Extracted data entries:
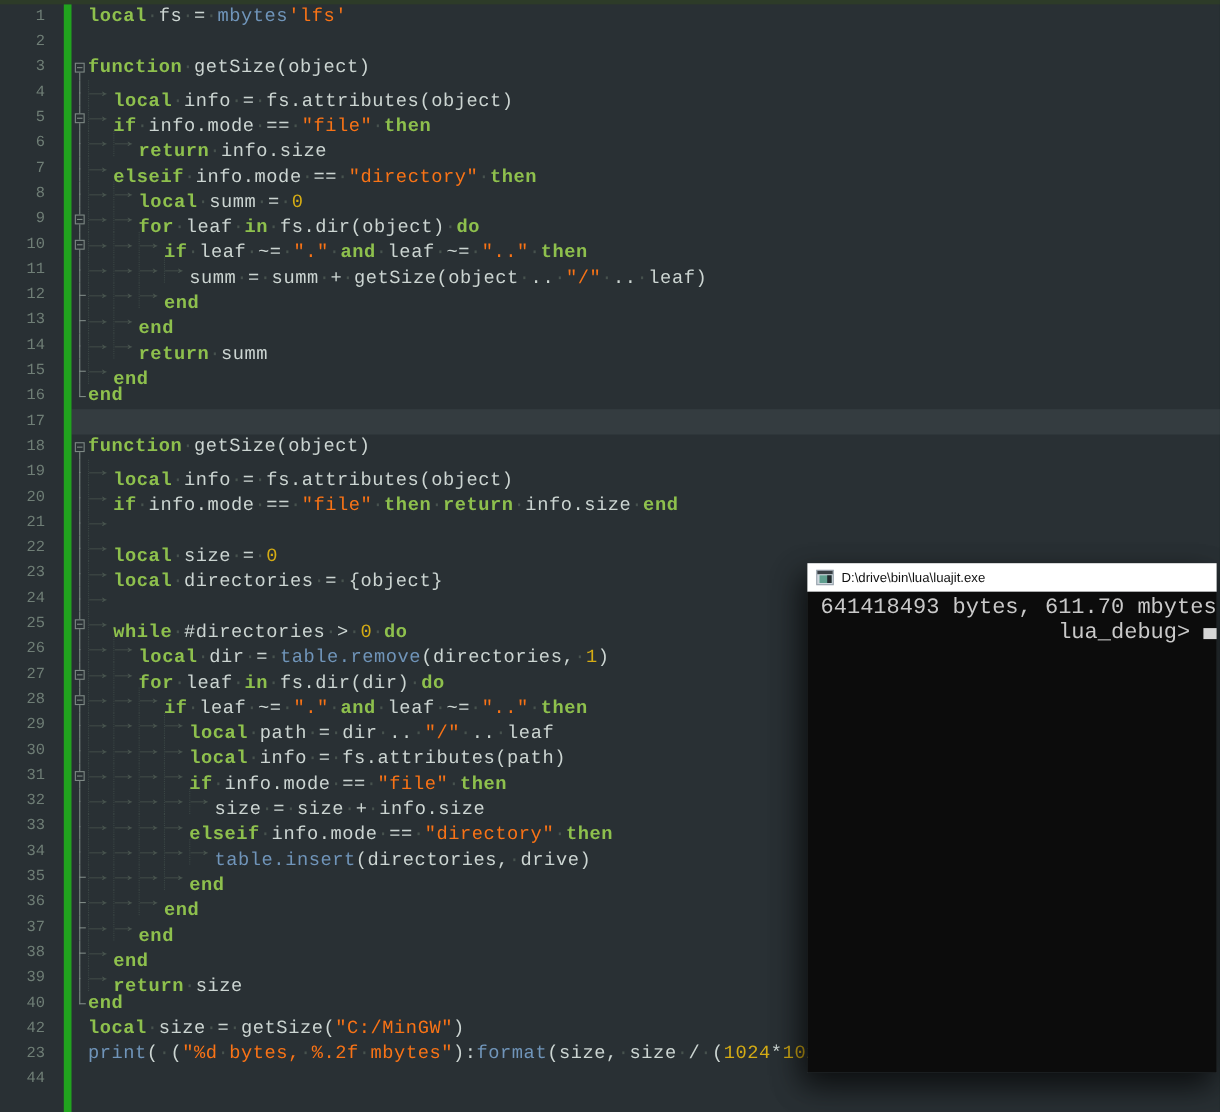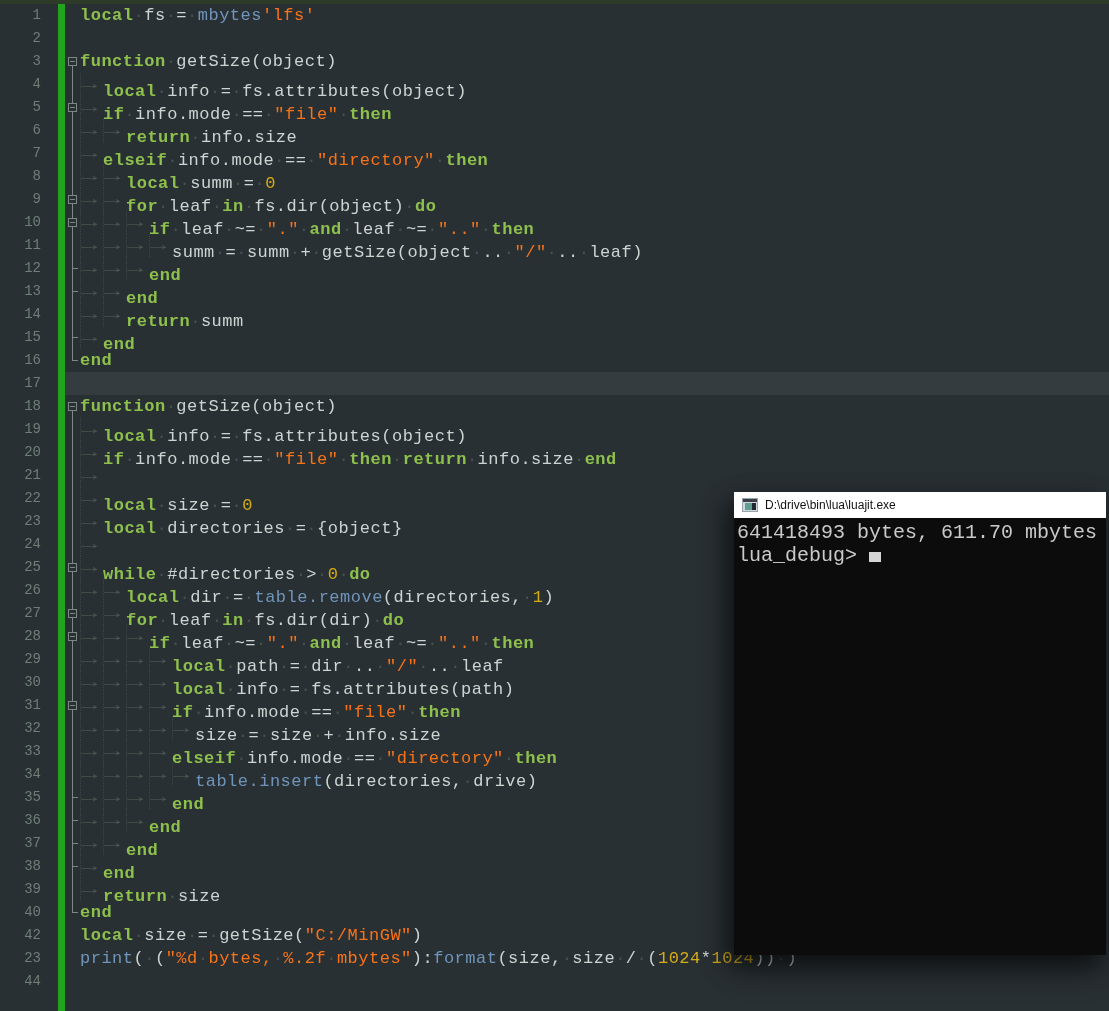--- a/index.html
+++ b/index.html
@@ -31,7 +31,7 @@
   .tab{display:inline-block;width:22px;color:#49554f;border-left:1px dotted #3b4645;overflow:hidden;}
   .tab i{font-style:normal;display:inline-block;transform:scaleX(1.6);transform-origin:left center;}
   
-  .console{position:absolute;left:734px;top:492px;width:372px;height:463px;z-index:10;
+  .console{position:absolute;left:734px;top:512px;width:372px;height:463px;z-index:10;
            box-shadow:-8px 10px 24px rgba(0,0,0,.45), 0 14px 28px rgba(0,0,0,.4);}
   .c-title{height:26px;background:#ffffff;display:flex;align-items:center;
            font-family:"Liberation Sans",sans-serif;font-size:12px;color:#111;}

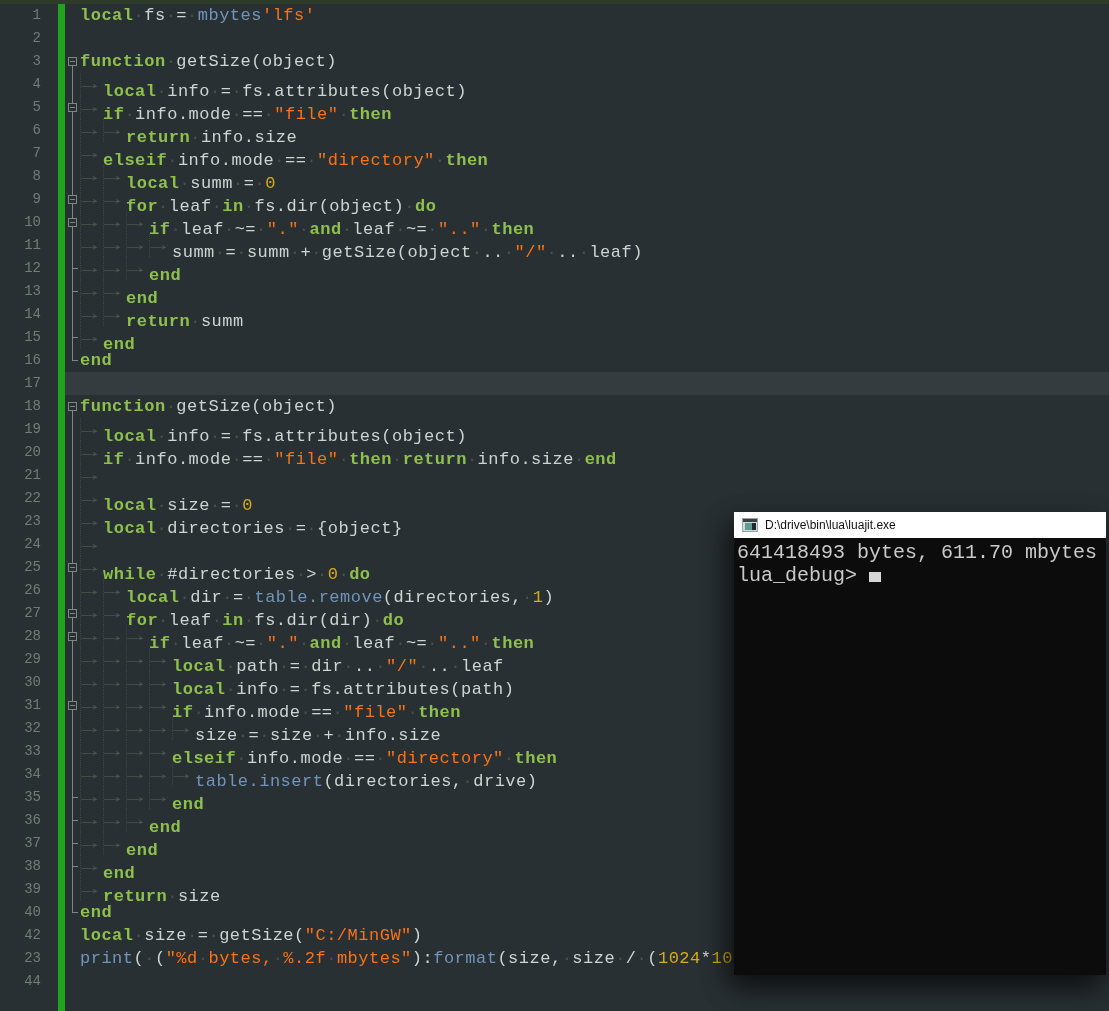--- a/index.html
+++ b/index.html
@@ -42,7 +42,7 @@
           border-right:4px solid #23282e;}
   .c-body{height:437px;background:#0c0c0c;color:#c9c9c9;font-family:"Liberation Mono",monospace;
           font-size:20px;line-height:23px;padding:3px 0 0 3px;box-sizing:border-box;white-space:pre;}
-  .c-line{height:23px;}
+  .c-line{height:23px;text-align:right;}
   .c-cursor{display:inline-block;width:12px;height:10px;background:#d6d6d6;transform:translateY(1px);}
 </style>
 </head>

* * *

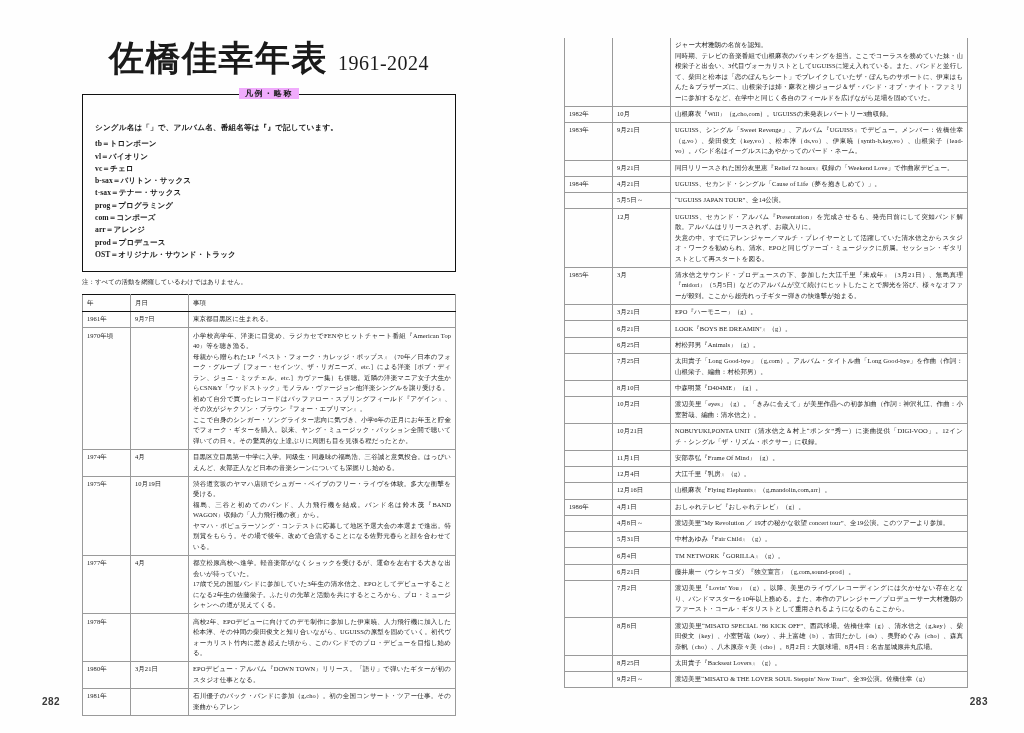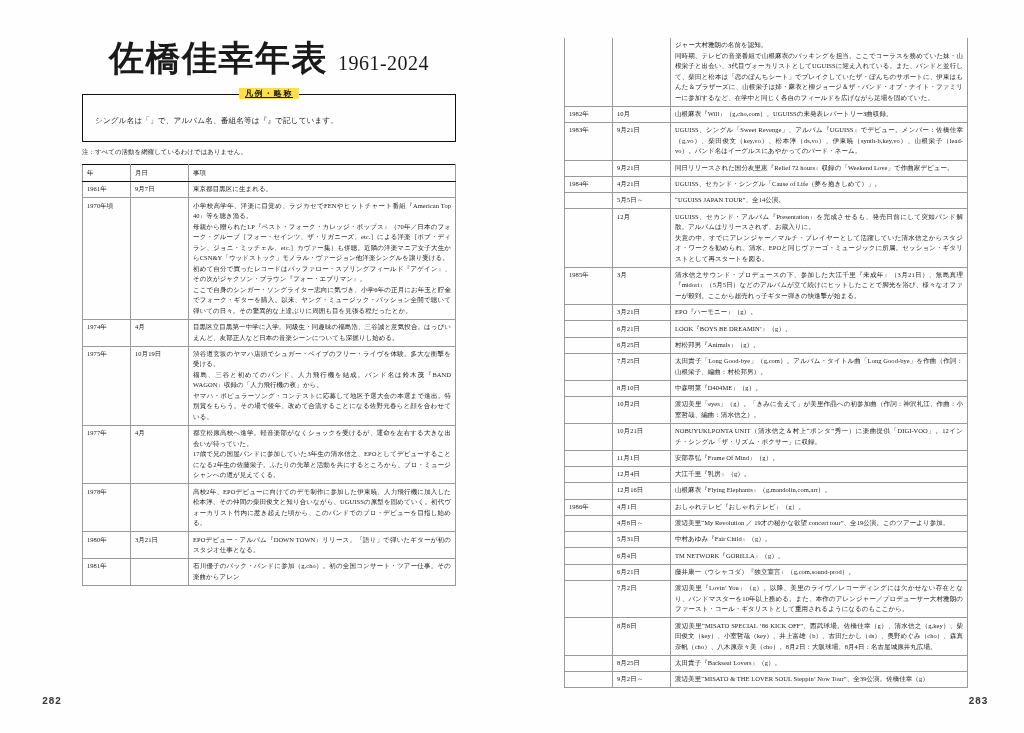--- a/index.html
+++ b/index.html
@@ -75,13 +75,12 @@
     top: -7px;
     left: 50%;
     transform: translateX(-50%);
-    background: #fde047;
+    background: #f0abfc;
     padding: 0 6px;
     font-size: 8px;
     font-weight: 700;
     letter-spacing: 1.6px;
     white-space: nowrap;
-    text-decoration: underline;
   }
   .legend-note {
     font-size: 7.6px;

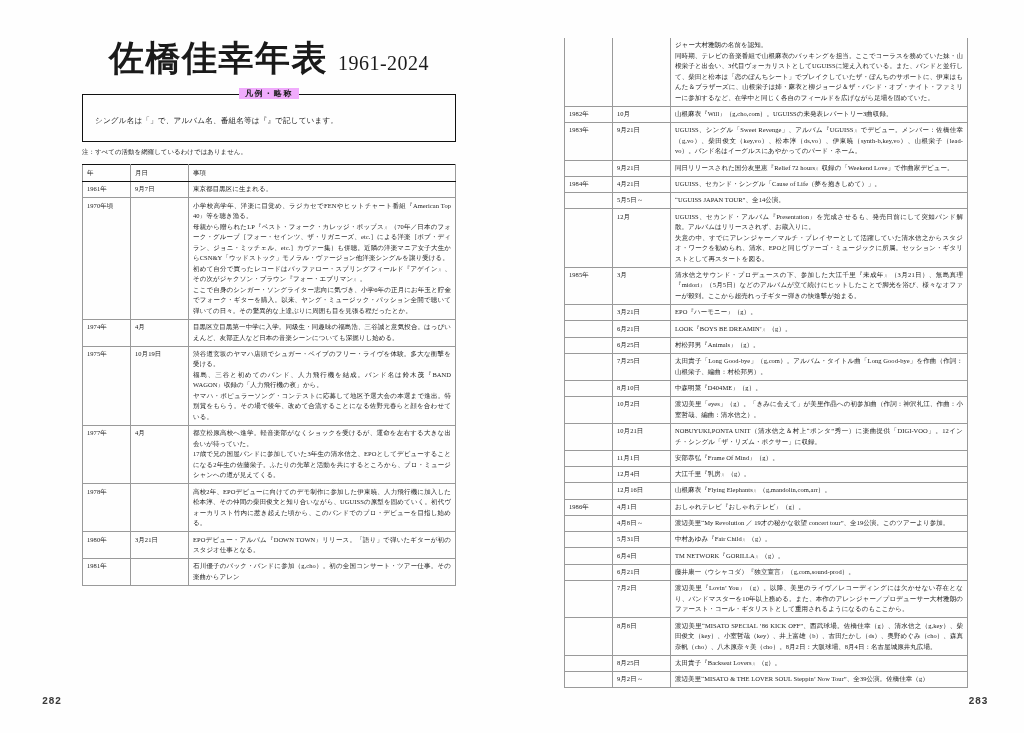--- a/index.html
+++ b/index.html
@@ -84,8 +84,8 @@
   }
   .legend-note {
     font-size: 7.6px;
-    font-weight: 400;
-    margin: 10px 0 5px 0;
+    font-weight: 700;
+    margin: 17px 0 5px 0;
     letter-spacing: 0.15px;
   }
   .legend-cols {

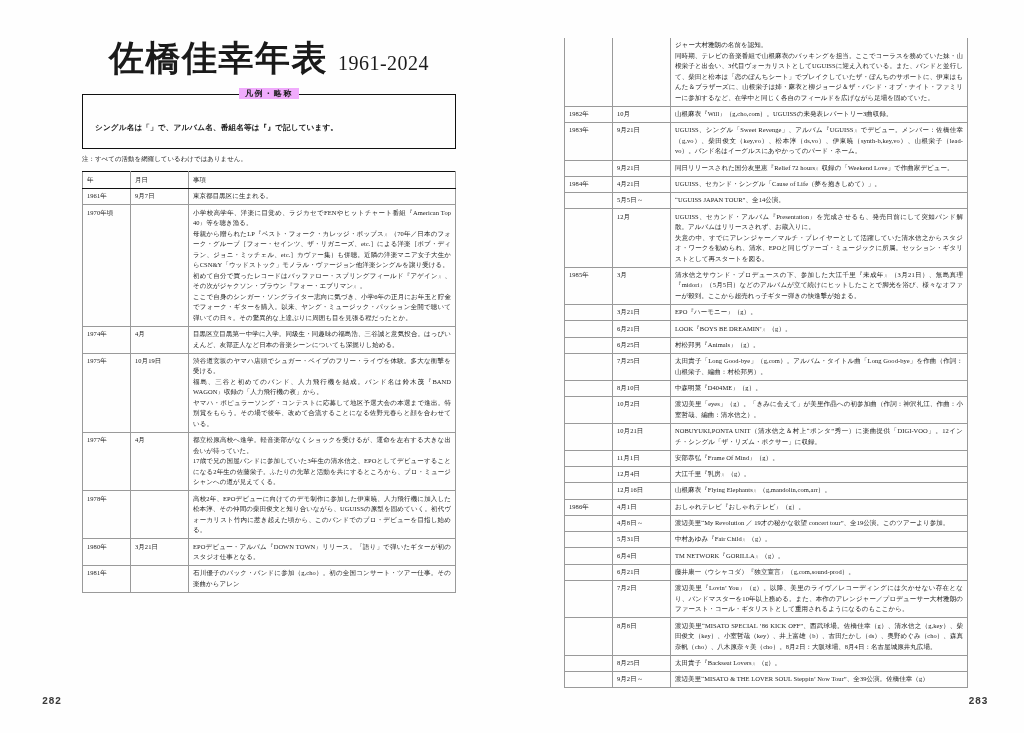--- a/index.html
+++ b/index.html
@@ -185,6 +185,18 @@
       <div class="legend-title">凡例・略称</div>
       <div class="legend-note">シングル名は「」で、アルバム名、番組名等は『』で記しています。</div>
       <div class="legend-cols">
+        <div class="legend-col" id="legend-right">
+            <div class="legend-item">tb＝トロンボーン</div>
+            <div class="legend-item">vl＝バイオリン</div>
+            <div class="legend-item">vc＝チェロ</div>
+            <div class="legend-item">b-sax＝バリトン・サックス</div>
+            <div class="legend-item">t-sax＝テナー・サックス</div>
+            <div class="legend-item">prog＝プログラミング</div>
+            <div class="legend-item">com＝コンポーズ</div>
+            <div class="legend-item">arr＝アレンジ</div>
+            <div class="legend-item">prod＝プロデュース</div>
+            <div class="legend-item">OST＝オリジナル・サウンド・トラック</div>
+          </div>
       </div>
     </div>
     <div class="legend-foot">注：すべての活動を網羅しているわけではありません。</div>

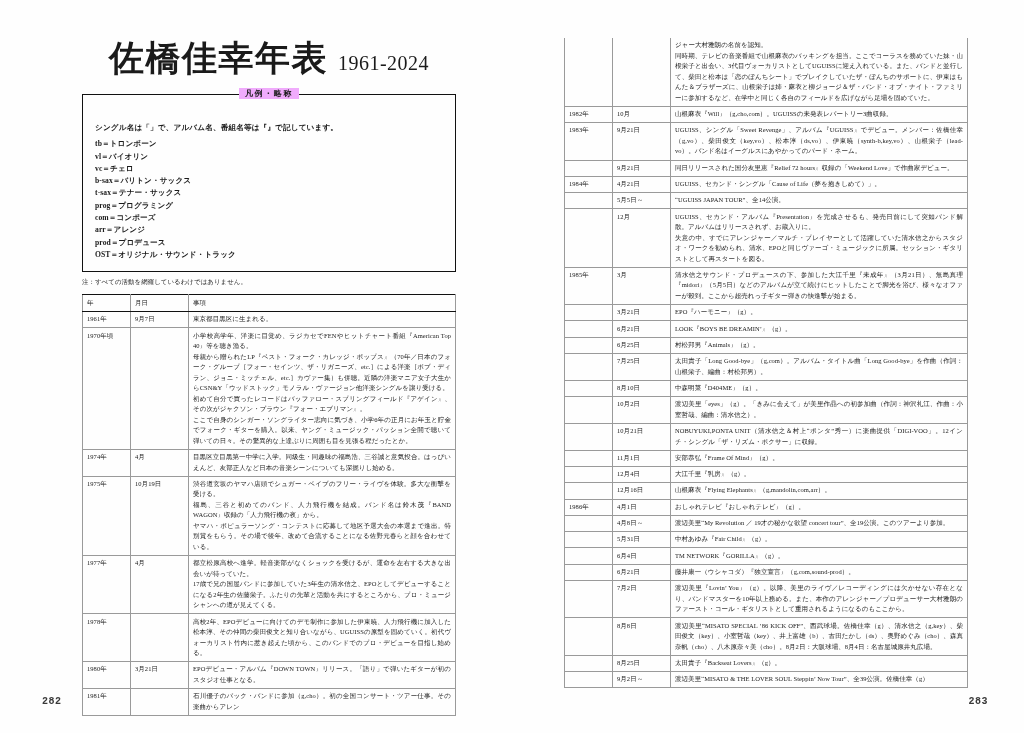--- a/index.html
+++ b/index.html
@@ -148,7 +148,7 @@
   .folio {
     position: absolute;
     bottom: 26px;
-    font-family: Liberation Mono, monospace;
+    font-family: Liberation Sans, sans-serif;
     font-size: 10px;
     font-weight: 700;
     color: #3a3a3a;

→ **Work required**
Scan the records above for the lines holding "Liberation Sans, sans-serif;" and "color: #3a3a3a;". Transcribe those two and every line between them word for word, and no others.

→ **Answer box**
+    font-family: Liberation Sans, sans-serif;
     font-size: 10px;
     font-weight: 700;
     color: #3a3a3a;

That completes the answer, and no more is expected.